Nicola Thorp was fired for refusing to wear high heels at her office job in London in 2016. After she challenged the British government, her story gained worldwide attention. Now, she's getting action. After reviewing her petition, the government said the dress code imposed on her was unlawful, and even debated in Parliament to talk about sexist dress codes and workplace discrimination.
In an essay for TODAY, published in January, Thorp, an actress and 2017 TODAY Style Hero, recounts her experience and reflects on what has happened since.
It was always about more than just a pair of shoes. It might be 2017, but discrimination in the workplace is rife, and I’m not just talking about sexism. I have witnessed black women being told that their natural hair simply wasn’t “professional enough,” and being sent home and ordered to have it chemically straightened if they wanted to keep their jobs. There have been men who were told they can’t wear makeup, and women who were told to wear more or less makeup.

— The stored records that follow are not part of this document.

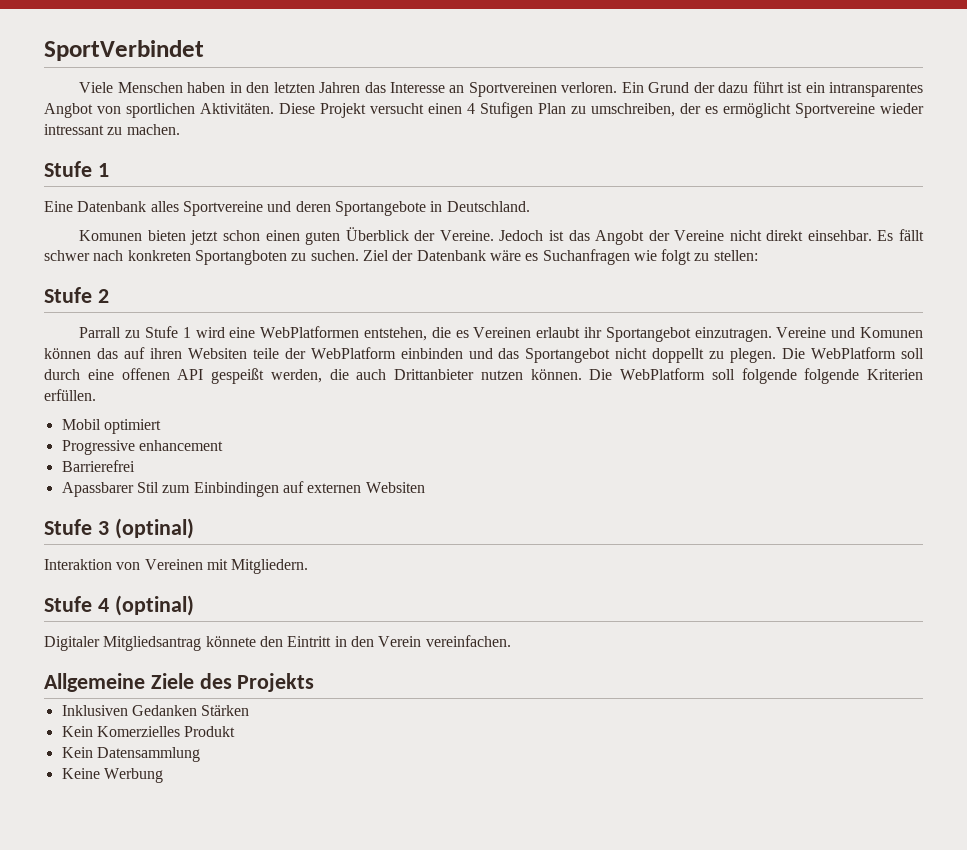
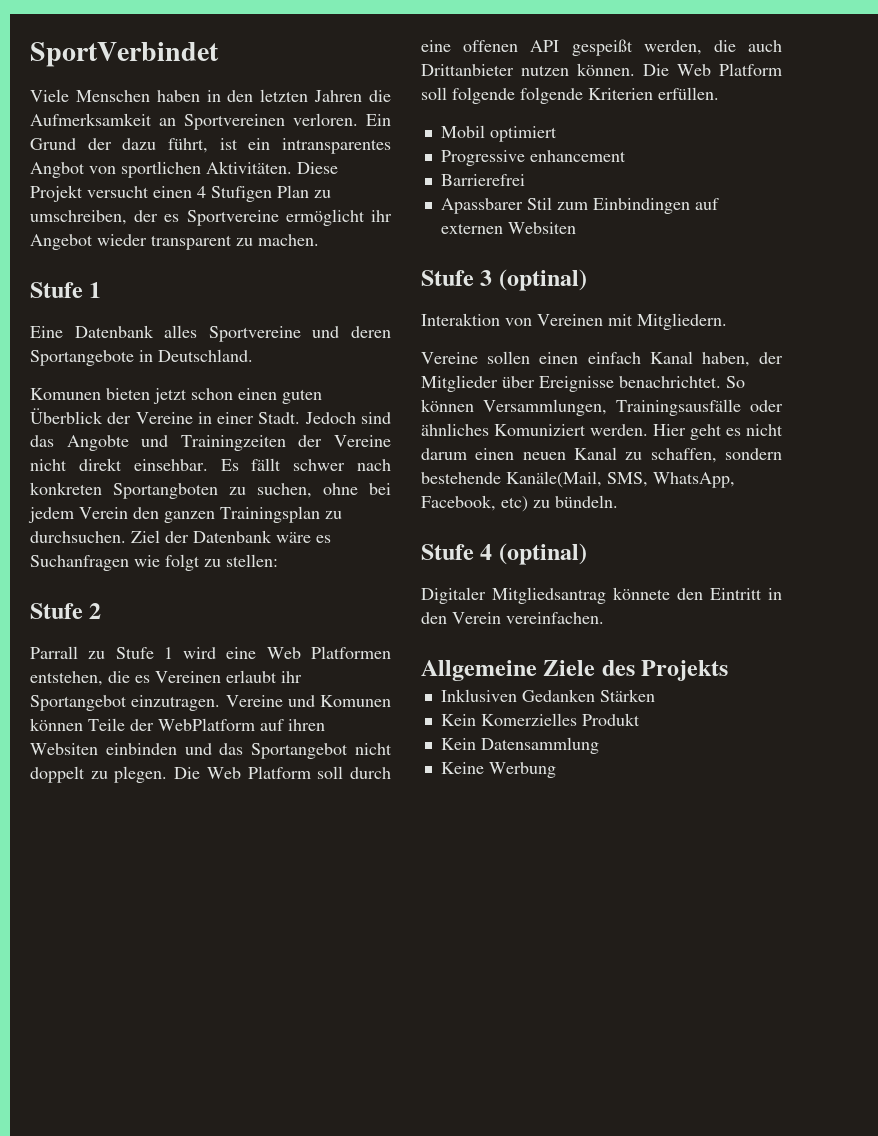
[364,82,445,93] das Interesse -> [369,90,391,102] [30,113,152,126] die Aufmerksamkeit
[752,81,784,93] führt -> [168,138,208,153] führt,
[723,103,924,118] [44,124,104,135] ermöglicht Sportvereine wieder intressant -> [186,209,392,226] [30,234,232,250] Sportvereine ermöglicht ihr Angebot wieder transparent
[439,230,645,245] Vereine. Jedoch ist das Angobt -> [135,412,391,424] [30,435,286,451] Vereine in einer Stadt. Jedoch sind das Angobte und Trainingzeiten
[310,250,359,261] suchen. -> [257,483,391,498] [28,506,342,523] [30,531,126,543] suchen, ohne bei jedem Verein den ganzen Trainingsplan zu durchsuchen.
[260,326,360,338] WebPlatformen -> [266,646,391,659] Web Platformen
[96,347,396,359] das auf ihren Websiten teile der WebPlatform -> [88,718,325,731] [30,743,98,755] Teile der WebPlatform auf ihren Websiten
[652,348,705,363] doppellt -> [30,766,85,783] doppelt
[811,347,897,359] WebPlatform -> [206,766,311,779] Web Platform
[620,368,705,380] WebPlatform -> [677,63,782,76] Web Platform
(309, 566) none -> [421,351,783,367] [421,375,745,392] [421,399,783,416] [421,423,783,440] [421,447,782,463] [421,471,735,488] [421,495,618,512] // Vereine sollen einen einfach Kanal haben, der Mitglieder über Ereignisse benachrichtet. So können Versammlungen, Trainingsausfälle oder ähnliches Komuniziert werden. Hier geht es nicht darum einen neuen Kanal zu schaffen, sondern bestehende Kanäle(Mail, SMS, WhatsApp, Facebook, etc) zu bündeln.

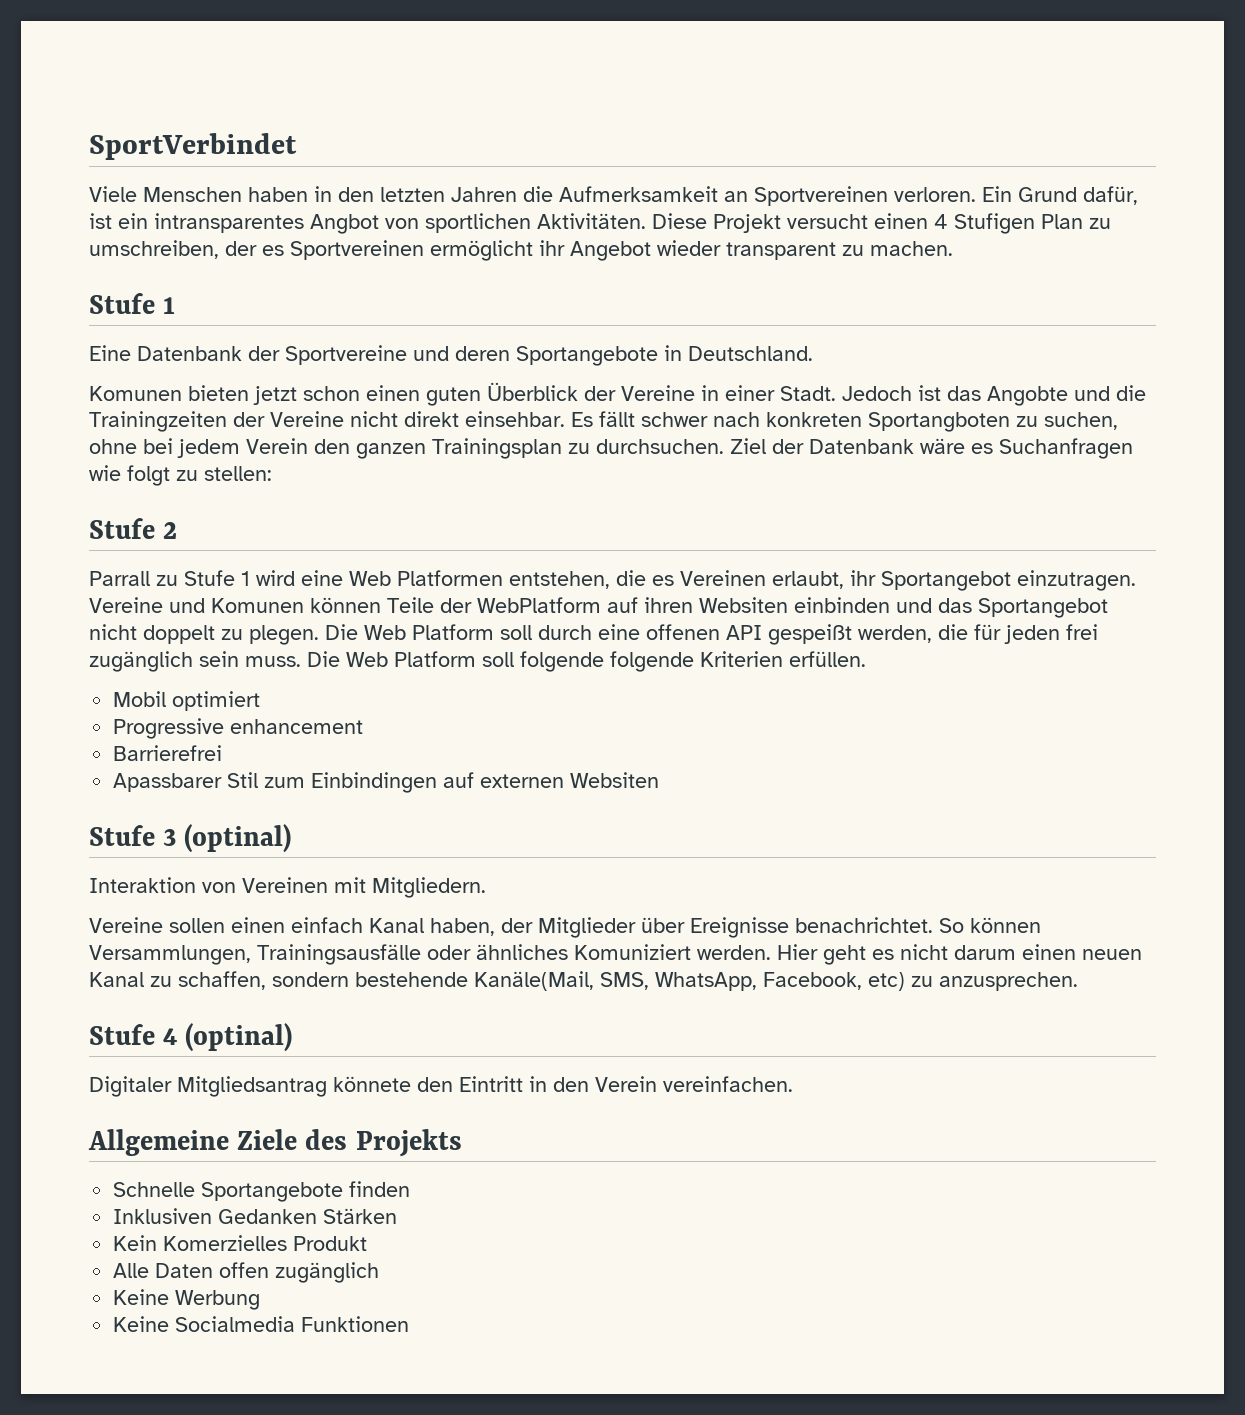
[87,138,208,153] der dazu führt, -> [1083,186,1138,205] dafür,
[186,210,279,226] Sportvereine -> [290,240,424,260] Sportvereinen
[164,325,198,338] alles -> [248,346,280,361] der
[361,412,391,424] sind -> [918,385,941,401] ist
(169, 441) none -> [1116,385,1146,401] die
[226,670,277,683] erlaubt -> [772,571,844,589] erlaubt,
[748,40,782,52] [421,63,635,76] auch Drittanbieter nutzen können. -> [974,624,1098,644] [89,651,301,672] für jeden frei zugänglich sein muss.
[555,495,618,508] bündeln. -> [939,972,1078,991] anzusprechen.
(729, 670) none -> [113,1181,411,1202] // Schnelle Sportangebote finden
[440,737,599,754] Kein Datensammlung -> [113,1262,380,1283] Alle Daten offen zugänglich
(556, 770) none -> [113,1316,410,1332] // Keine Socialmedia Funktionen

The worst was when a black woman I was working with was told she had to wear blush-colored tights, not black tights, because they were supposed to be flesh-toned. It was like the manager didn’t even recognize that her skin color was a skin color.
I was fired for refusing to wear high heels in the office. I showed up in what I would normally wear, a suit and a pair of smart shoes, and the manager told me, on my first day, that I needed to go buy a pair of high heels or go home. It felt really wrong. I felt embarrassed. I had experienced this kind of thing before, and I had just had enough. I decided right away that I was going to do everything I could to make sure this wasn’t happening to other women, because I knew it was. I knew my case wasn’t isolated.
As women, I think we have become used to the fact that society pressures us to change the way we look. It had become normal to me that an employer would go beyond asking me to look professional in the workplace, and would suggest that I needed to look more attractive in order to do my job.
The petition I started garnered more than 150,000 signatures. It’s an incredible feeling to know that so many people are behind me and what I’m doing, to know that it isn’t just about me. I hope that there will be legislation changes.
Women, who may previously not have questioned the intentions of an employer, have been empowered by the stories of others, have spoken out about their own experiences of discrimination and have challenged their employers. After all, if you don’t make changes, things will just stay the same.